Daniel Ashmore - Head Chef, The Pompadour by Galvin

Daniel began his career in 2006 in Sheffield where he trained. He then spent 3 years at Fischers at Baslow Hall before moving to London and joining the team at Michelin-starred The Square in Mayfair where he remained for 2 years. In 2013, Daniel spent a further year in London at Restaurant Tom Aitkens and Michelin-starred La Trompette before moving to Edinburgh in March 2014 to begin a role as junior sous chef at Number One at The Balmoral Hotel. He was promoted to head chef at Hadrian's Brasserie at The Balmoral, returning to Number one as sous chef in 2016. In March 2017, Daniel joined The Pompadour by Galvin as head chef. 

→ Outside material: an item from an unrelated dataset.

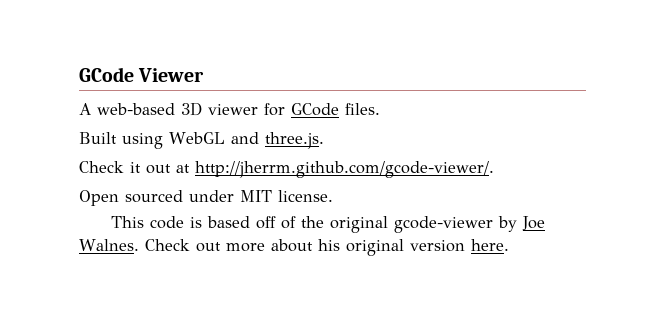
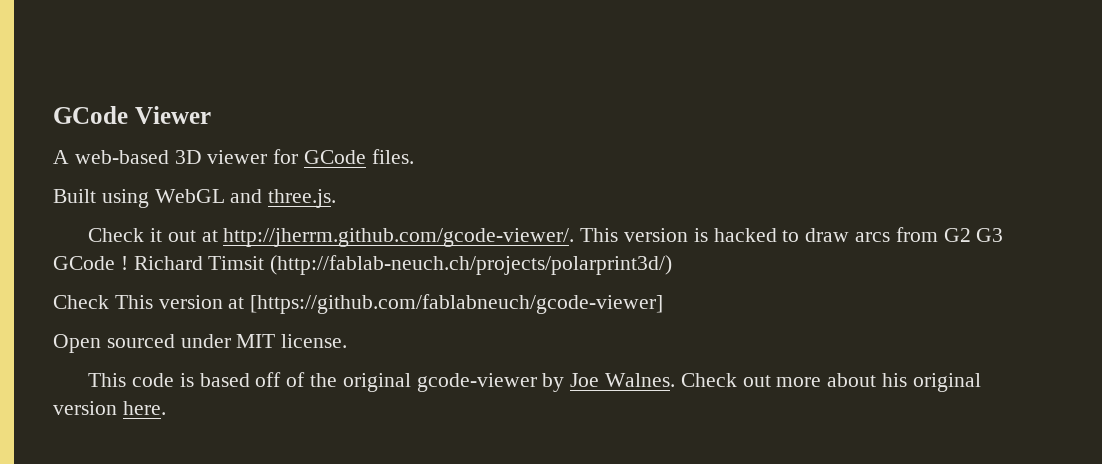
(494, 169) none -> [580,227,1004,242] [53,255,673,275] [53,294,664,314] This version is hacked to draw arcs from G2 G3 GCode ! Richard Timsit (http://fablab-neuch.ch/projects/polarprint3d/) // Check This version at [https://github.com/fablabneuch/gcode-viewer]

Jamie Knox - Head Chef, Galvin Brasserie de Luxe

Brought up in Carnoustie, Jamie moved to Edinburgh when he was 18 and spent 2 years at The Balmoral Hotel before moving to Manchester to work at Marco Pierre-White's River Room where he spent 3 years. After a year in Australia he moved back to Edinburgh to work with Tony Singh at Oloroso, followed by The Plumed Horse where Jamie worked for 3 years, during which time it gained a Michelin star and were named The AA's Scottish Restaurant of the Year. Prior to joining the Galvin Brasserie team in May 2014, Jamie worked at The Scotsman hotel 4 years.